Des tonnes de dons à destination de Mayotte bloquées depuis des semaines dans le principal port de l’archipel. Ce jeudi 27 mars, plusieurs élus et associatifs ont poussé un coup de gueule face à une situation ubuesque : plusieurs conteneurs remplis de produits de première nécessité, collectés depuis l’Hexagone pour soutenir les Mahorais sinistrés par le passage du cyclone Chido, restent stationnés dans le port de Longoni, faute de moyens pour s’acquitter des frais de débarquement réclamés par l’administration portuaire.
« Pour l’instant nous n’avons pas encore de comptage du nombre exact de conteneurs concernés par cette situation. Ils seraient une dizaine. J’ai été alerté par une association de Moselle, avant de découvrir que cela concerne de nombreux autres organismes à travers le territoire. Il faut dire qu’il y a eu une mobilisation sans précédent des Français pour soutenir Mayotte », explique Saïd Omar Oili, sénateur socialiste de Mayotte, lors d’une conférence de presse organisée au Sénat. Il y a une semaine déjà, à l’occasion d’une séance de questions d’actualité au gouvernement, cet élu a alerté l’exécutif.
« Pour l’acheminement des dons, je rappelle l’importance pour les donateurs de prévoir autant que cela se peut les frais dans leur intégralité, notamment transitaires ou de manutention », lui a répondu Patrick Mignola, le ministre délégué chargé des Relations avec le Parlement. À ce stade, les autorités estiment qu’utiliser le pouvoir de réquisition du préfet serait « contreproductif », car cela risquerait « d’interférer avec le flux logistique » du port, dont le sous-dimensionnement cause déjà de nombreuses difficultés. « Une réponse indigne d’une autorité publique au regard des souffrances de la population mahoraise ! », s’insurge Saïd Omar Oili.
« Il y a des charges dont nous ne comprenons pas la raison »
Originaire des Côtes-d’Armor, Brieuc Le Bever est professeur d’EPS à Mayotte. Il a organisé avec un collectif d’enseignants une collecte dans son département natal à l’attention de l’archipel. Au total : 21 tonnes de vêtements, de matériel scolaire et de produits d’hygiène ont pu être rassemblées et envoyées vers Mayotte. Mais depuis le 18 février, le conteneur reste bloqué dans le port : les 5 800 euros prévus pour garantir son acheminement n’ont pas suffi à couvrir les frais finalement réclamés une fois sur place. La dépense totale avoisine désormais les 10 000 euros.

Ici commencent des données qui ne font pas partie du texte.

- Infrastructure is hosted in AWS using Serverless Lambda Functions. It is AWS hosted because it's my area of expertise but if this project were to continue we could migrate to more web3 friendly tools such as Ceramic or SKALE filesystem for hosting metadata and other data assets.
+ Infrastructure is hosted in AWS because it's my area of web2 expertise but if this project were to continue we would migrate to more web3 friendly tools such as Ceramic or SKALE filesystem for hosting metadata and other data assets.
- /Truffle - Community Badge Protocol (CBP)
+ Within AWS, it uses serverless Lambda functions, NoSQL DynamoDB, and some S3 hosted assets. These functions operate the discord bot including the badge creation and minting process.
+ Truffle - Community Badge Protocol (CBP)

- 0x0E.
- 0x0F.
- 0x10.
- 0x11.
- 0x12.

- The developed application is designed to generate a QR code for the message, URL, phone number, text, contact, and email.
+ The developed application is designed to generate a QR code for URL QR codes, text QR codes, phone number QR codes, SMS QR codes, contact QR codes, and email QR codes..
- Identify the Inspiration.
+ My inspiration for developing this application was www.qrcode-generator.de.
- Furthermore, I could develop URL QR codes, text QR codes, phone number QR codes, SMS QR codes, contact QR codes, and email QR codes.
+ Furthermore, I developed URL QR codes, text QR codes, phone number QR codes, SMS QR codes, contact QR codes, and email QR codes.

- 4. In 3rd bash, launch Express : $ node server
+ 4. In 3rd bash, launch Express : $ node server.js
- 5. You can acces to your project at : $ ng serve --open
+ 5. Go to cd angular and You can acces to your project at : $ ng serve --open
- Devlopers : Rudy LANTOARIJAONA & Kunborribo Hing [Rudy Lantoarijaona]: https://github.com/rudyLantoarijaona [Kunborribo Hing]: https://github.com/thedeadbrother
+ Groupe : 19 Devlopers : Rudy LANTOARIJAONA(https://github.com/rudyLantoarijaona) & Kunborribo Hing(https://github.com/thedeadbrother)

« Il y a des charges dont nous ne comprenons pas la raison, comme des frais de douane, alors que les dons en sont exonérés », pointe le jeune homme. Et avec le temps qui passe, les pénalités continuent de s’accumuler. « Nous avons pris contact avec les différents acteurs sur l’île, et tout le monde se renvoie la balle sans nous donner de solution ». Brieuc Le Bever refuse pour l’heure d’abandonner le conteur, notamment par crainte des représailles judiciaires.
Le silence du ministère
« Nous n’avons aucune explication », regrette Annie Le Houérou la sénatrice PS des Côtes-d’Armor qui déplore d’avoir recours à une conférence de presse pour débloquer ce sujet. L’incompréhension est d’autant plus grande du côté des humanitaires qu’ils n’ont pas eu à faire face à de telles difficultés à Saint-Martin, après le passage de l’ouragan Irma en 2017. « Cette différence de traitement nous pose question », pointe Jean-Luc Cyprien, le président de l’ONG Outre-mer Solidarités Catastrophes (OMSC).
Cinquante tonnes de dons réunies par cette ONG sont également bloquées à Longoni : des denrées alimentaires, théoriquement non périssables ; des produits d’hygiène, notamment à destination des nouveau-nés ; du matériel médical et surtout de l’eau potable, un bien qui manque cruellement sur l’île.
« Nous attendons une réponse de Manuel Valls, le ministre des Outre-Mer », martèle Jean-Luc Cyprien. « Nos départements ultramarins sont les seuls de la République à être touchés chaque année par des évènements cycloniques. Il faut mettre en place des dispositifs pérennes. On ne peut pas se retrouver à bricoler, à chaque fois, avec la générosité des Français », enjoint-il.
D’ici là, le sénateur Saïd Omar Oili redoute une baisse du soutien aux Mahorais, toujours dans une situation critique. « Tous les jours je reçois des coups de fil d’associations, ici ou là, qui me disent qu’elles ne veulent plus prendre le risque d’expédier des conteneurs à Mayotte », rapporte-t-il. « Elles ne comprennent pas qu’envoyer des dons à l’Ukraine ne coûte rien, mais qu’il faille dépenser autant pour acheminer l’aide des Français envers leurs compatriotes ».